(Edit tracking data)
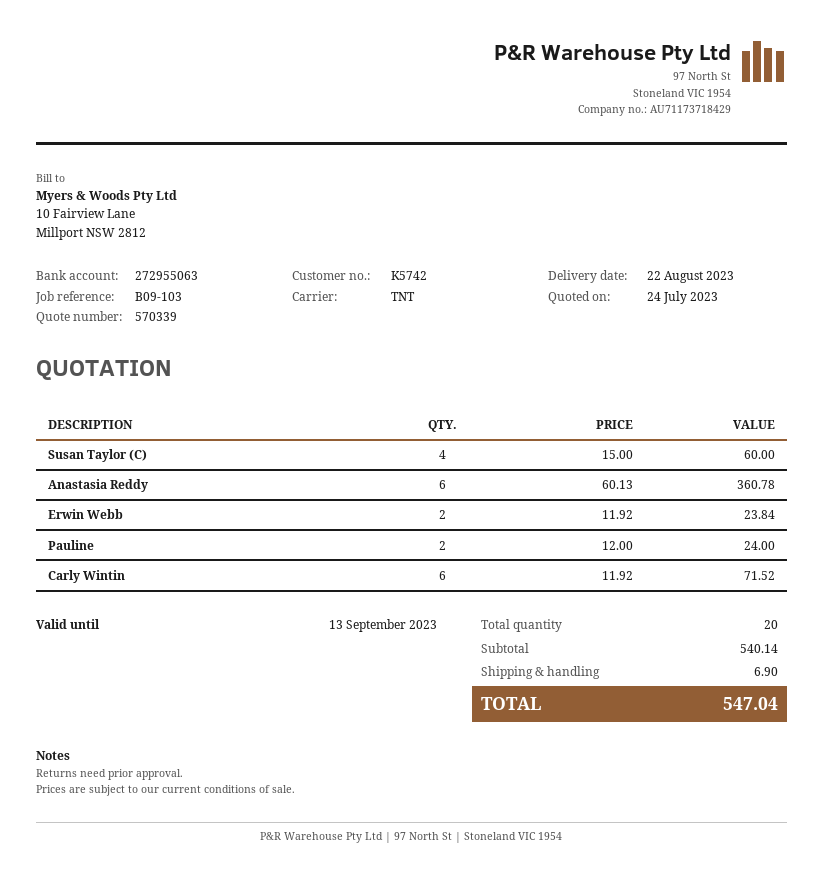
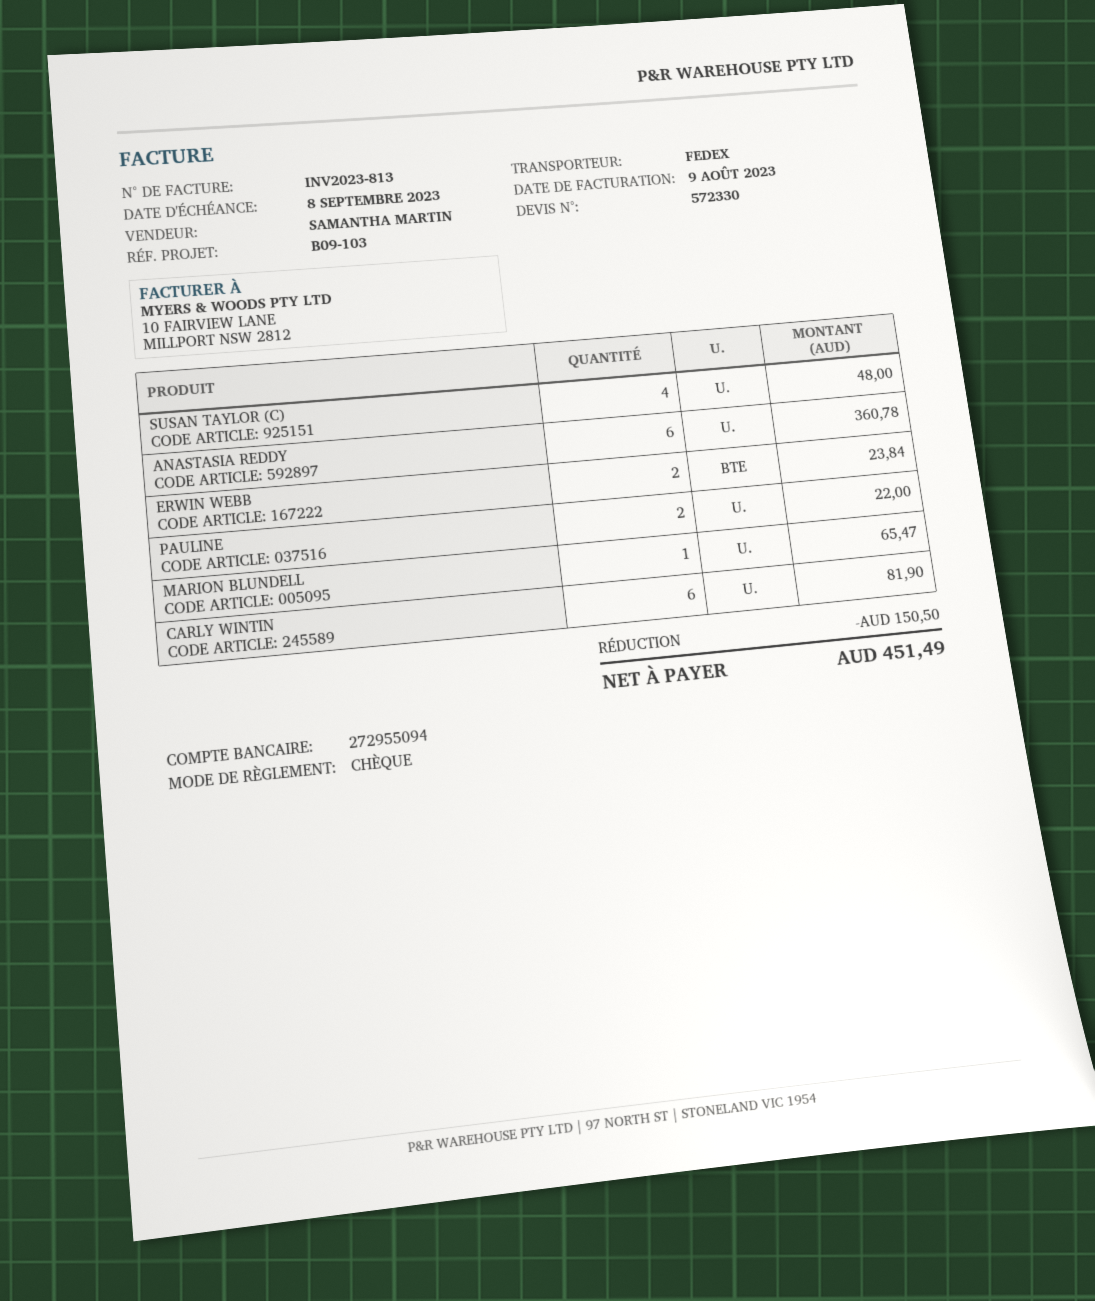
quote number: 570339 -> 572330
bank account: 272955063 -> 272955094
shipping method: TNT -> FedEx
Susan Taylor (C): 4 for 60.00 -> 4 for 48.00
Pauline: 2 for 24.00 -> 2 for 22.00
Carly Wintin: 6 for 71.52 -> 6 for 81.90
MARION BLUNDELL: none -> 1 for 65.47
discount: none -> 150.50
shipping: 6.90 -> none
total: 547.04 -> 451.49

= Your goal =
Pictures aside, repeat every line of the data above exactly.

= Output for this task =
quote number: 570339 -> 572330
bank account: 272955063 -> 272955094
shipping method: TNT -> FedEx
Susan Taylor (C): 4 for 60.00 -> 4 for 48.00
Pauline: 2 for 24.00 -> 2 for 22.00
Carly Wintin: 6 for 71.52 -> 6 for 81.90
MARION BLUNDELL: none -> 1 for 65.47
discount: none -> 150.50
shipping: 6.90 -> none
total: 547.04 -> 451.49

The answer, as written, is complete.